### [ASSIGNMENT]
When a line of the entries contains "size", please list that line.

User interface change data:
.....

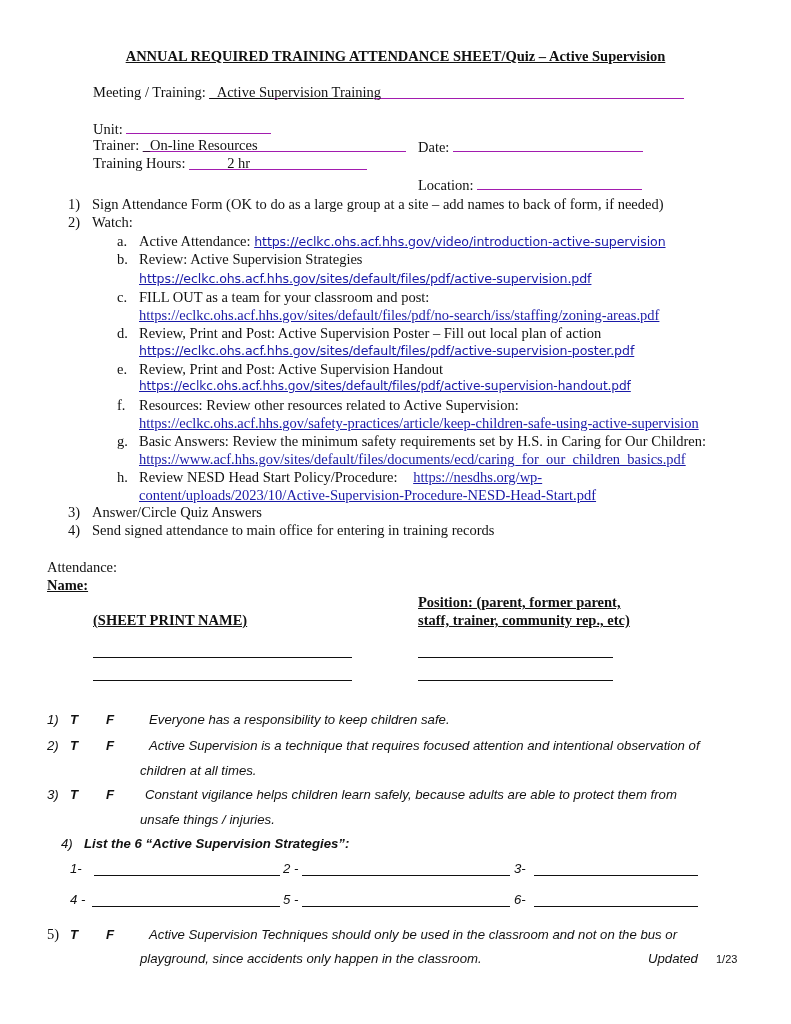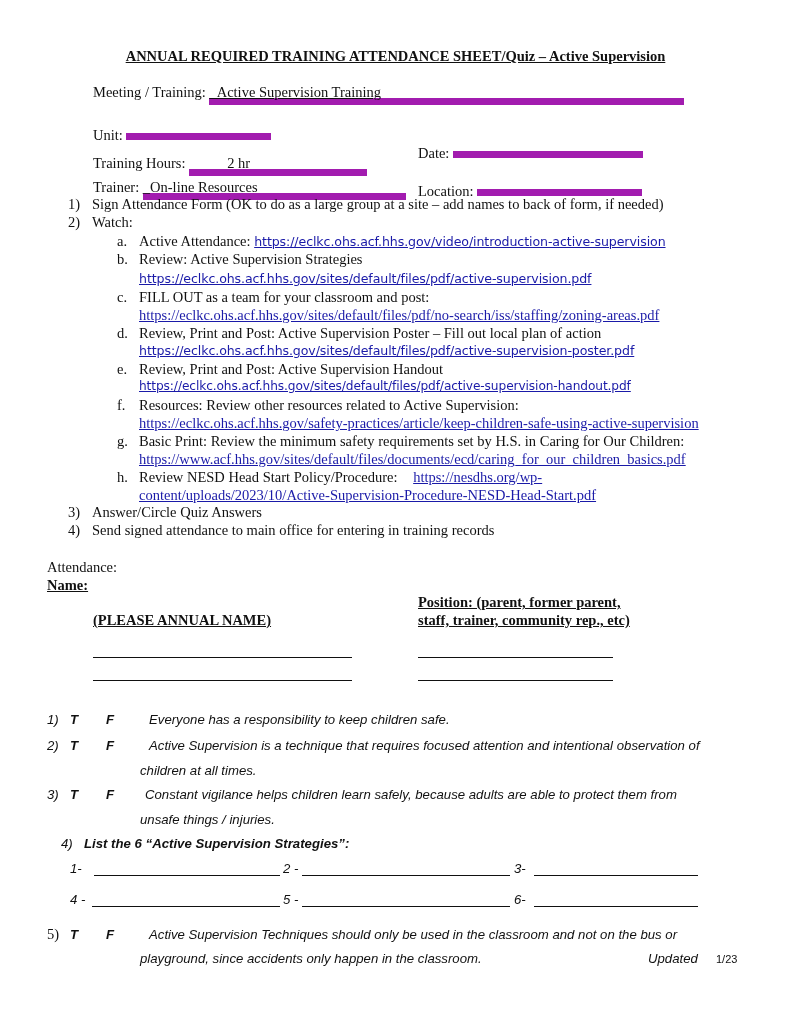--- a/index.html
+++ b/index.html
@@ -4,21 +4,21 @@
 <style>
   html, body { margin:0; padding:0; background:#fff; }
   body { width:791px; height:1024px; position:relative; overflow:hidden; color:#111; }
   .serif { font-family: "Liberation Serif", "DejaVu Serif", serif; }
   .sans { font-family: "Liberation Sans", "DejaVu Sans", sans-serif; }
   .abs { position:absolute; white-space:nowrap; }
   .title { left:0; width:791px; text-align:center; top:48px; font-size:14.5px; font-weight:bold; text-decoration:underline; }
   .f14 { font-size:14.5px; }
   .link { color:#1a1aa8; text-decoration:underline; }
   .link-calibri { font-family: "DejaVu Sans", sans-serif; font-size:12.6px; letter-spacing:-0.1px; }
-  .uline { display:inline-block; border-bottom:7px solid #a21caf; height:14px; vertical-align:baseline; }
+  .uline { display:inline-block; border-bottom:1px solid #a21caf; height:14px; vertical-align:baseline; }
   .hrline { position:absolute; height:1px; background:#111; }
   .quiz { font-family: "Liberation Sans", sans-serif; font-style:italic; font-size:13.2px; }
   .tf { font-weight:bold; font-style:italic; }
   .bold-u { font-weight:bold; text-decoration:underline; }
 </style>
 </head>
 <body>
 
 <div class="abs serif title">ANNUAL REQUIRED TRAINING ATTENDANCE SHEET/Quiz – Active Supervision</div>
 
@@ -27,21 +27,21 @@
   <span class="uline" style="width:475px;"><span style="text-decoration:underline;">_Active Supervision Training</span></span>
 </div>
 
 <div class="abs serif f14" style="left:93px; top:119px;">
   <span>Unit:</span>
   <span class="uline" style="width:145px;"></span>
 </div>
 
 <div class="abs serif f14" style="left:93px; top:137px;">
   <span>Trainer:</span>
-  <span class="uline" style="width:263px;margin-top:42px;"><span>_On-line Resources</span></span>
+  <span class="uline" style="width:263px;"><span>_On-line Resources</span></span>
 </div>
 <div class="abs serif f14" style="left:418px; top:137px;">
   <span>Date:</span>
   <span class="uline" style="width:190px;"></span>
 </div>
 
 <div class="abs serif f14" style="left:93px; top:155px;">
   <span>Training Hours:</span>
   <span class="uline" style="width:178px;"><span style="padding-left:38px;margin-top:47px;">2 hr</span></span>
 </div>
@@ -81,41 +81,41 @@
   <span style="display:inline-block;width:22px;">e.</span><span>Review, Print and Post: Active Supervision Handout</span>
 </div>
 <div class="abs link link-calibri" style="left:139px; top:379px; font-size:12.2px;">https://eclkc.ohs.acf.hhs.gov/sites/default/files/pdf/active-supervision-handout.pdf</div>
 
 <div class="abs serif f14" style="left:117px; top:397px;">
   <span style="display:inline-block;width:22px;">f.</span><span>Resources: Review other resources related to Active Supervision:</span>
 </div>
 <div class="abs serif f14 link" style="left:139px; top:415px;">https://eclkc.ohs.acf.hhs.gov/safety-practices/article/keep-children-safe-using-active-supervision</div>
 
 <div class="abs serif f14" style="left:117px; top:433px;">
-  <span style="display:inline-block;width:22px;">g.</span><span>Basic Print:  Review the minimum safety requirements set by H.S. in Caring for Our Children:</span>
+  <span style="display:inline-block;width:22px;">g.</span><span>Basic Answers:  Review the minimum safety requirements set by H.S. in Caring for Our Children:</span>
 </div>
 <div class="abs serif f14 link" style="left:139px; top:451px;">https://www.acf.hhs.gov/sites/default/files/documents/ecd/caring_for_our_children_basics.pdf</div>
 
 <div class="abs serif f14" style="left:117px; top:469px;">
   <span style="display:inline-block;width:22px;">h.</span><span>Review NESD Head Start Policy/Procedure:</span>
   <span style="display:inline-block;width:12px;"></span><span class="link">https://nesdhs.org/wp-</span>
 </div>
 <div class="abs serif f14 link" style="left:139px; top:487px;">content/uploads/2023/10/Active-Supervision-Procedure-NESD-Head-Start.pdf</div>
 
 <div class="abs serif f14" style="left:68px; top:504px;">
   <span style="display:inline-block;width:24px;">3)</span><span>Answer/Circle Quiz Answers</span>
 </div>
 <div class="abs serif f14" style="left:68px; top:522px;">
   <span style="display:inline-block;width:24px;">4)</span><span>Send signed attendance to main office for entering in training records</span>
 </div>
 
 <div class="abs serif f14" style="left:47px; top:559px;">Attendance:</div>
 <div class="abs serif f14 bold-u" style="left:47px; top:577px;">Name:</div>
 <div class="abs serif f14 bold-u" style="left:418px; top:594px;">Position: (parent, former parent,</div>
-<div class="abs serif f14 bold-u" style="left:93px; top:612px;">(PLEASE ANNUAL NAME)</div>
+<div class="abs serif f14 bold-u" style="left:93px; top:612px;">(SHEET PRINT NAME)</div>
 <div class="abs serif f14 bold-u" style="left:418px; top:612px;">staff, trainer, community rep., etc)</div>
 
 <div class="hrline" style="left:93px; top:657px; width:259px;"></div>
 <div class="hrline" style="left:418px; top:657px; width:195px;"></div>
 <div class="hrline" style="left:93px; top:680px; width:259px;"></div>
 <div class="hrline" style="left:418px; top:680px; width:195px;"></div>
 
 <div class="abs quiz" style="left:47px; top:712px;">
   <span style="display:inline-block;width:23px;">1)</span><span class="tf" style="display:inline-block;width:36px;">T</span><span class="tf" style="display:inline-block;width:43px;">F</span><span>Everyone has a responsibility to keep children safe.</span>
 </div>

.....

### [ANSWER BELOW]
   .title { left:0; width:791px; text-align:center; top:48px; font-size:14.5px; font-weight:bold; text-decoration:underline; }
   .f14 { font-size:14.5px; }
   .link-calibri { font-family: "DejaVu Sans", sans-serif; font-size:12.6px; letter-spacing:-0.1px; }
   .quiz { font-family: "Liberation Sans", sans-serif; font-style:italic; font-size:13.2px; }
 <div class="abs link link-calibri" style="left:139px; top:379px; font-size:12.2px;">https://eclkc.ohs.acf.hhs.gov/sites/default/files/pdf/active-supervision-handout.pdf</div>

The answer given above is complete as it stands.